Saturday, July 3, 2021

"taste, intelligence and culture, (so-called,)"

"The People!  Like our huge earth itself, which, to ordinary scansion, is full of vulgar contradictions and offence, man, viewed in the lump, displeases, and is a constant puzzle and affront to the merely educated classes.  The rare, cosmical, artist-mind, lit with the Infinite, alone confronts his manifold and oceanic qualities -- but taste, intelligence and culture, (so-called,) have been against the masses, and remain so.  There is plenty of glamour about the most damnable crimes and hoggish meannesses, special and general, of the feudal and dynastic world over there, with its personnel of lords and queens and courts, so well-dress'd and so handsome.  But the People are ungrammatical, untidy, and their sins gaunt and ill-bred."

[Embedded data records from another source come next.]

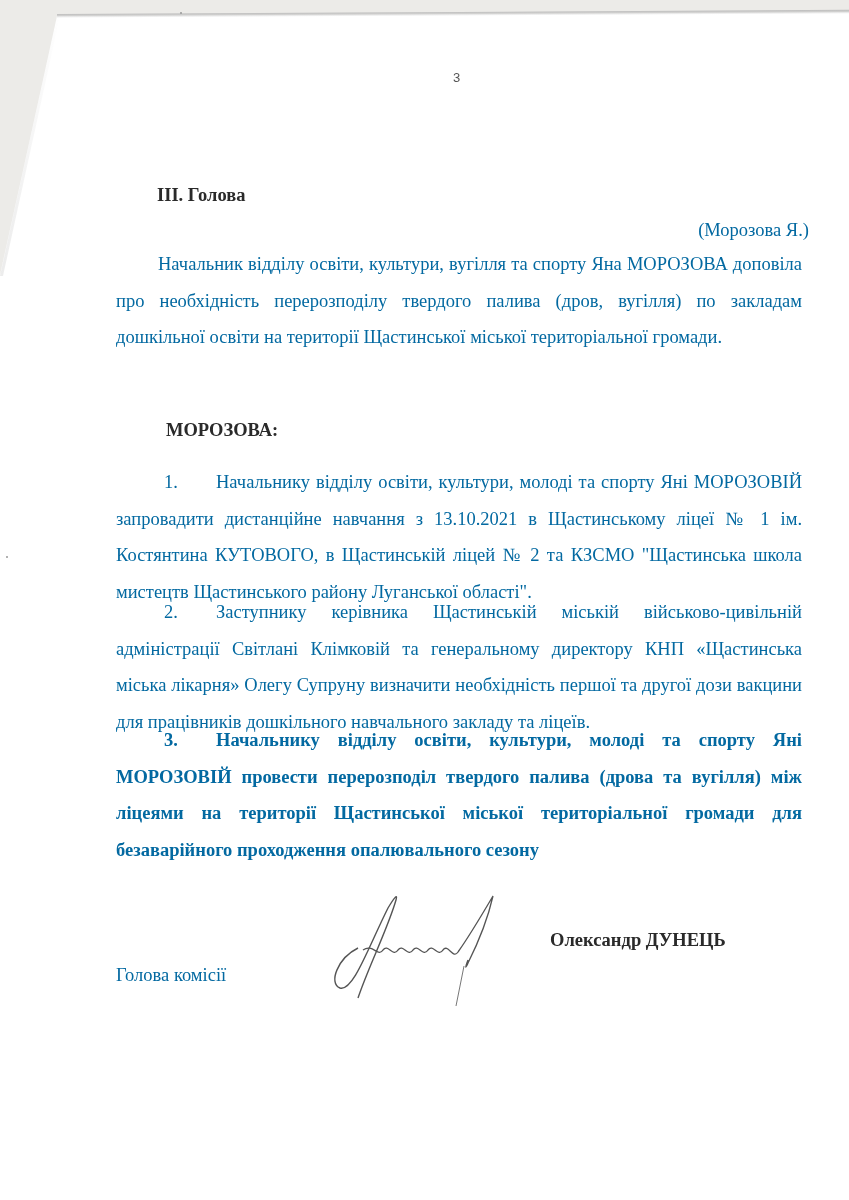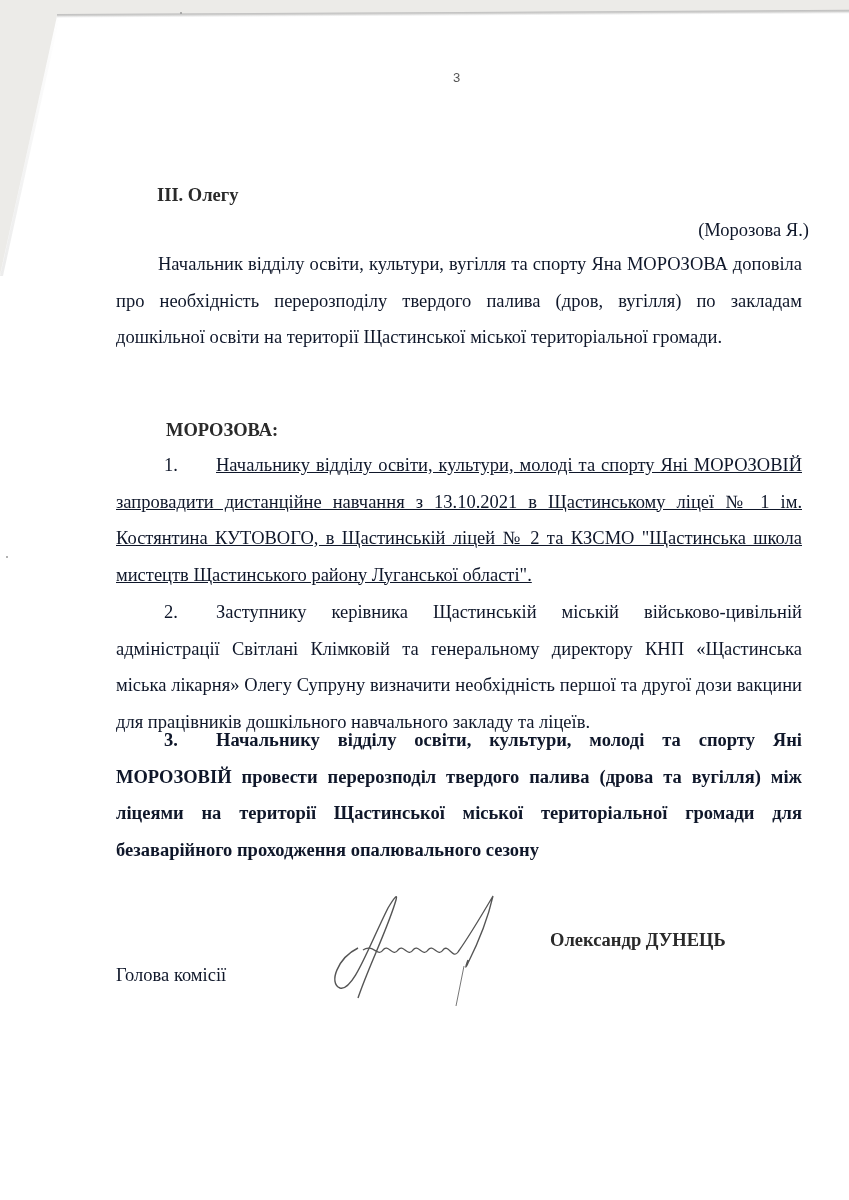"III. Олегу" div.txt { text: Олегу -> Голова }
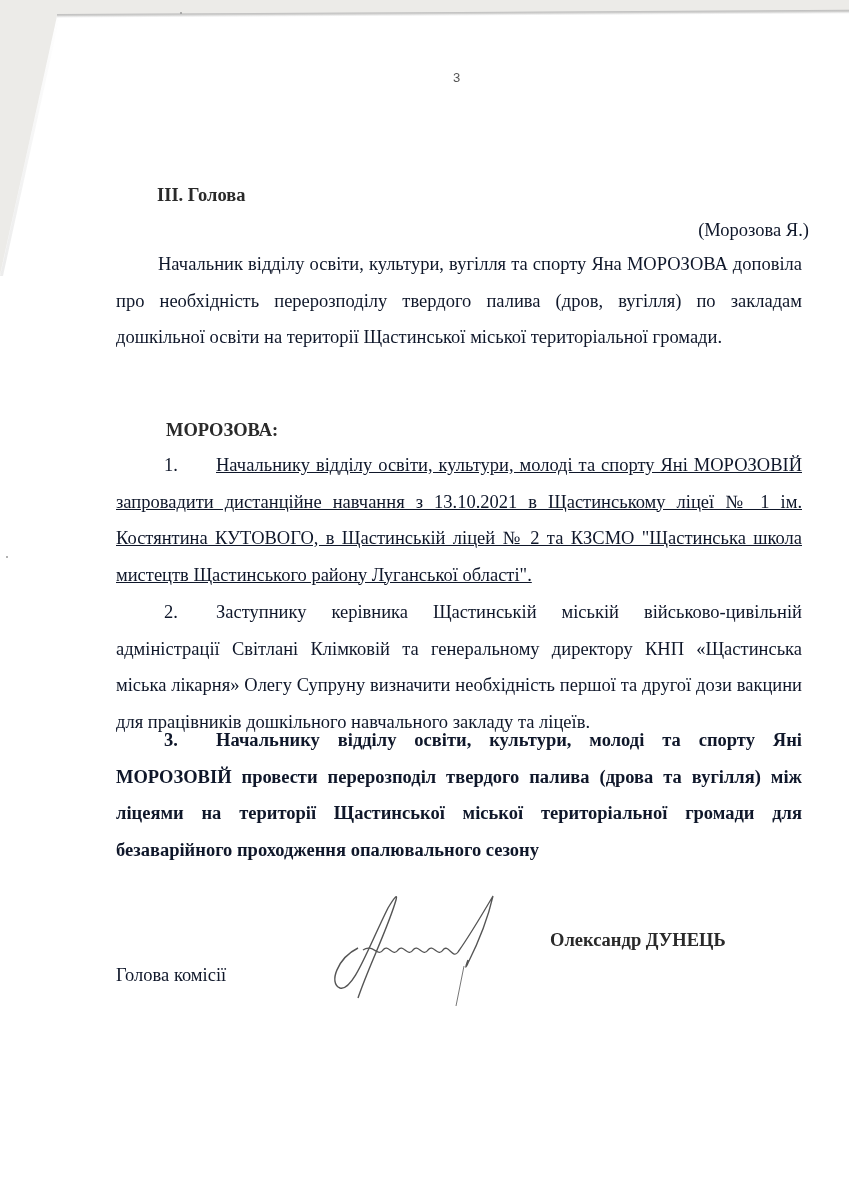"(Морозова Я.)" .txt { color: #0f172a -> #0369a1 }
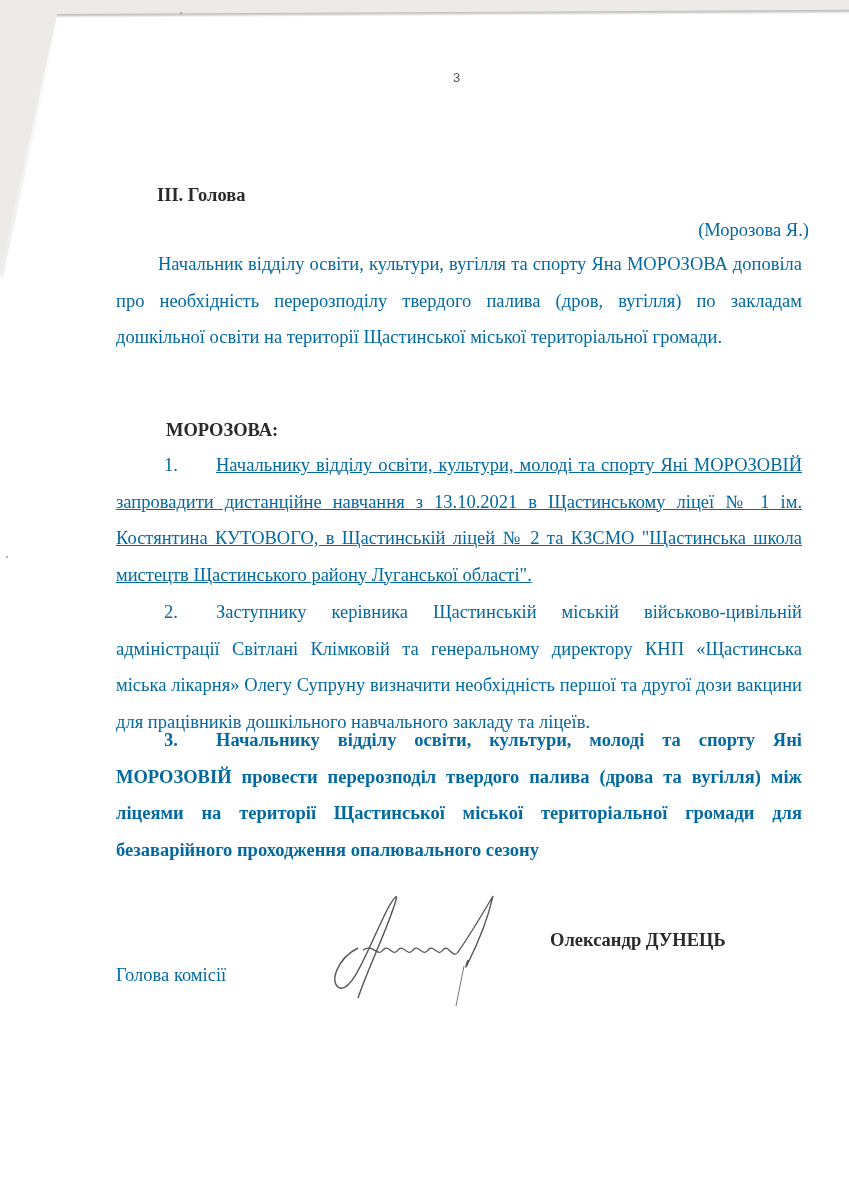"1. Начальнику відділу освіти, культури," .item1 { text-decoration: underline -> none; top: 447px -> 464px }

-- Walt Whitman, Democratic Vistas

"to warble spontaneous songs"

"Give me nights perfectly quiet as on high plateaus west of the Mississippi, and I looking up at the stars,
Give me odorous at sunrise a garden of beautiful flowers where I can walk undisturb'd,
Give me for marriage a sweet-breath'd woman of whom I should never tire,
Give me a perfect child, give me away aside from the noise of the world a rural domestic life,
Give me to warble spontaneous songs recluse by myself, for my own ears only,
Give me solitude, give me Nature, give me again O Nature your primal sanities!"

-- Walt Whitman, "Give Me the Splendid Silent Sun"

Friday, July 2, 2021

Life As A List

One way to think about aging is that you've got this list of things you can do, that you're used to doing, and with the passing of every few months you check a few things off of the list -- too dangerous, too overwhelming, simply impossible.

Of course, older folks aren't stupid.  They realize when you've decided there are things they can't do by themselves any longer -- bathing, de-skinning chicken, pulling weeds around the yard, boiling some eggs.  It hurts to have further and more basic things constantly taken away.

My Dad had a really rough time at the grocery store yesterday.  I'm afraid "going shopping" might get crossed off the list soon.